A conclusão é de um estudo publicado na sexta na Environmental Health. E há no artigo um alerta sobre o nosso caso: “O presidente recém-eleito no Brasil tem sido abertamente hostil à regulamentação ambiental e provavelmente vai tentar reverter as regras de pesticidas no país no futuro”.

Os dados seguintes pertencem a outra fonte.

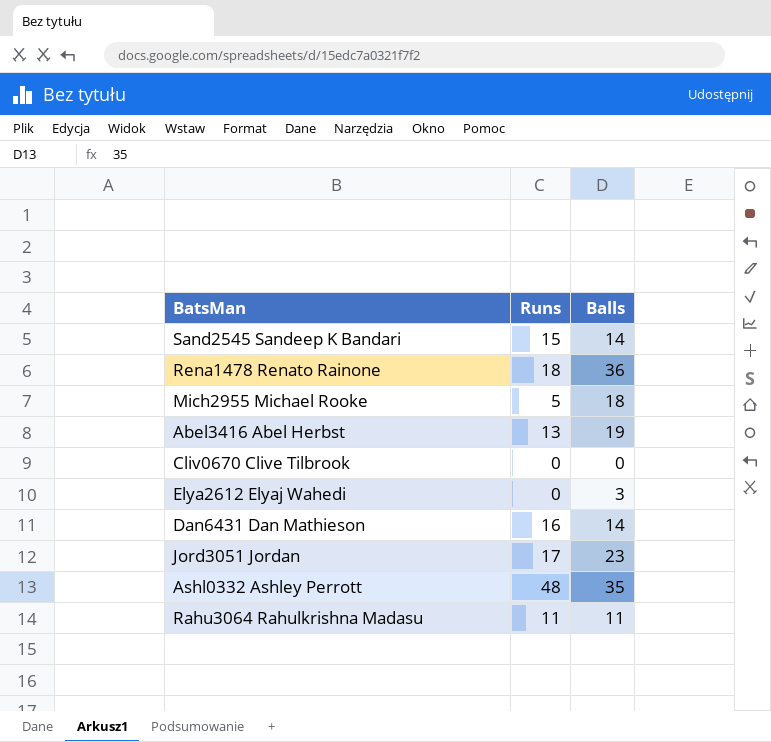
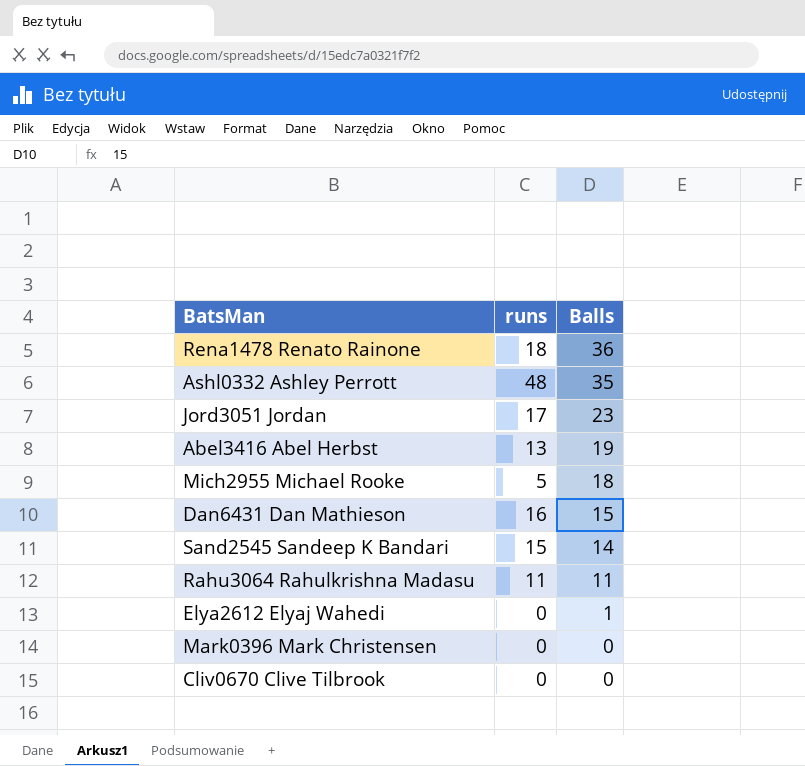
row order: none -> Balls descending
column name: Runs -> runs
Dan6431 Dan Mathieson | Balls: 14 -> 15
Elya2612 Elyaj Wahedi | Balls: 3 -> 1
row Mark0396 Mark Christensen: none -> 0 | 0

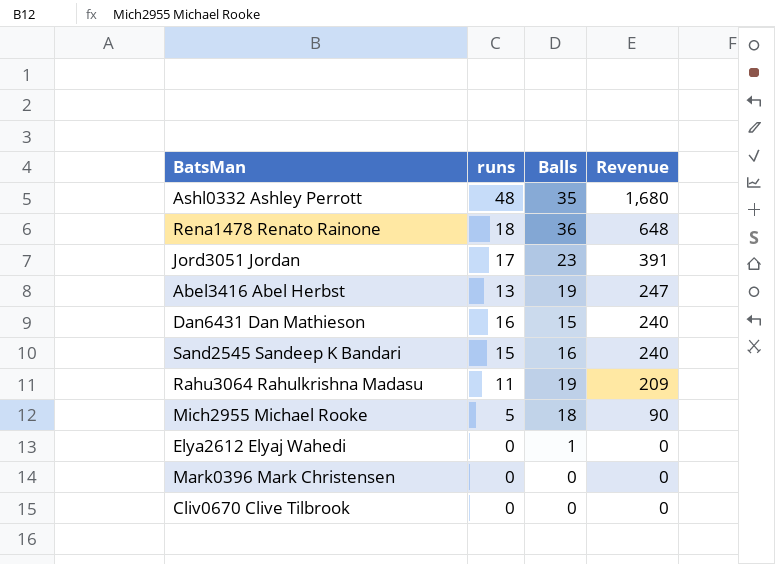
row order: Balls descending -> Revenue descending
column Revenue | formula: none -> [runs] * [Balls]
Sand2545 Sandeep K Bandari | Balls: 14 -> 16
Rahu3064 Rahulkrishna Madasu | Balls: 11 -> 19

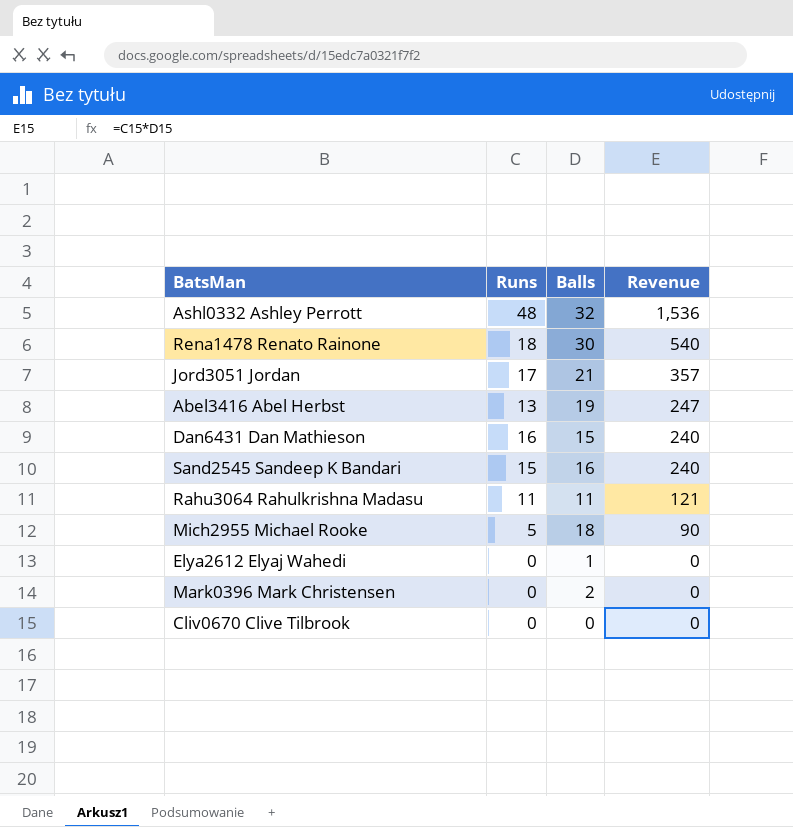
column name: runs -> Runs
Ashl0332 Ashley Perrott | Balls: 35 -> 32
Ashl0332 Ashley Perrott | Revenue: 1,680 -> 1,536
Rena1478 Renato Rainone | Balls: 36 -> 30
Rena1478 Renato Rainone | Revenue: 648 -> 540
Jord3051 Jordan | Balls: 23 -> 21
Jord3051 Jordan | Revenue: 391 -> 357
Rahu3064 Rahulkrishna Madasu | Balls: 19 -> 11
Rahu3064 Rahulkrishna Madasu | Revenue: 209 -> 121
Mark0396 Mark Christensen | Balls: 0 -> 2

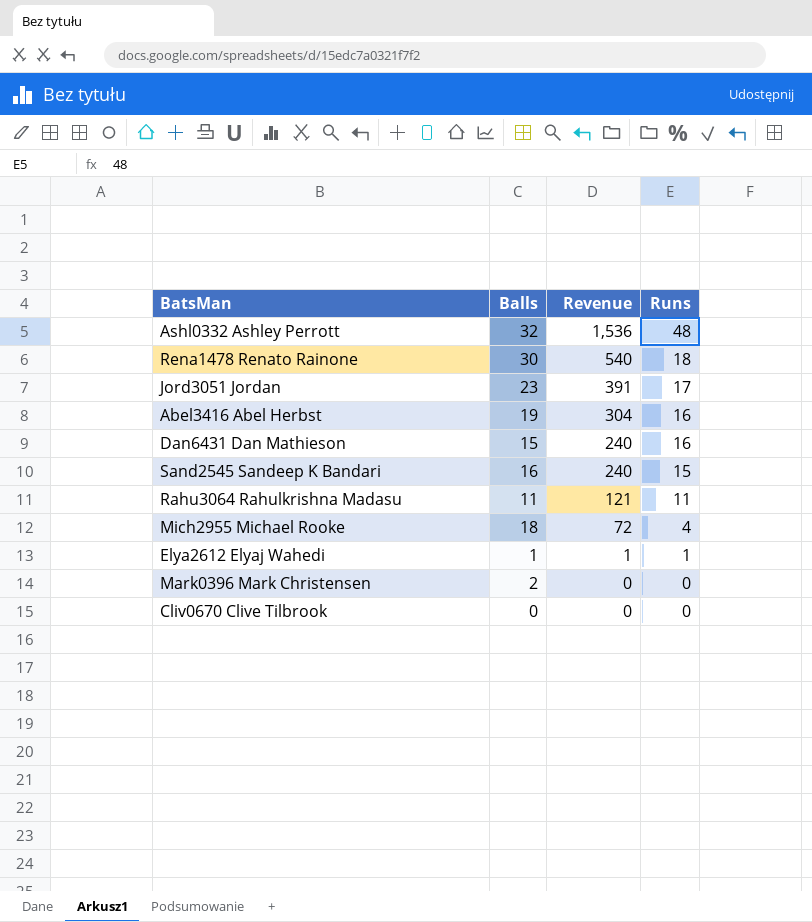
column Runs | position: 2 -> 4
Jord3051 Jordan | Balls: 21 -> 23
Jord3051 Jordan | Revenue: 357 -> 391
Abel3416 Abel Herbst | Revenue: 247 -> 304
Abel3416 Abel Herbst | Runs: 13 -> 16
Mich2955 Michael Rooke | Revenue: 90 -> 72
Mich2955 Michael Rooke | Runs: 5 -> 4
Elya2612 Elyaj Wahedi | Revenue: 0 -> 1
Elya2612 Elyaj Wahedi | Runs: 0 -> 1

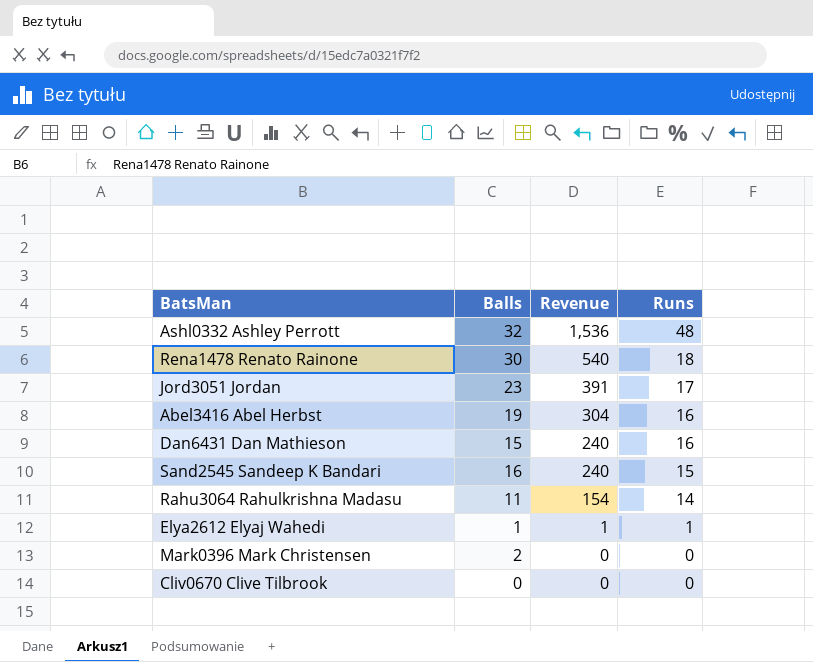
row Mich2955 Michael Rooke: 18 | 72 | 4 -> none
Rahu3064 Rahulkrishna Madasu | Revenue: 121 -> 154
Rahu3064 Rahulkrishna Madasu | Runs: 11 -> 14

Em tempo: A consulta pública da Anvisa sobre o glifosato, que terminava na semana passada, foi prorrogada por mais um mês. 

ACESSO LIVRE

Em setembro do ano passado, um conjunto de agências de apoio à pesquisa de vários países, a maioria europeus, propôs uma iniciativa de acesso aberto chamada Plano S: pesquisas financiadas com recursos públicos deverão ser divulgadas em uma revista científica ou em uma plataforma na internet que possa ser lida por qualquer pessoa, sem custo. A implementação do plano foi adiada. Começaria no ano que vem, mas passou para 2021. Segundo a revista da Fapesp, é para que os periódicos tenham mais tempo para reorganizarem suas fontes de receitas. 

SUSPENSOS

A ANS suspendeu temporariamente a venda de 51 planos de saúde de 11 operadoras, em função de reclamações dos consumidores. Ao mesmo tempo, voltam a circular 27 planos que haviam sido suspensos antes. As listas estão aqui.

CONSOLIDAÇÃO

A Hapvida segue expandindo: acaba de comprar o Grupo América Planos de Saúde, de Goiás, por R$ 426 milhões. No início de maio, a operadora havia adquirido o grupo São Francisco, por R$ 5 bilhões. Segundo o Valor, agora a empresa passou a marca de seis milhões de beneficiários de saúde e  odongologia.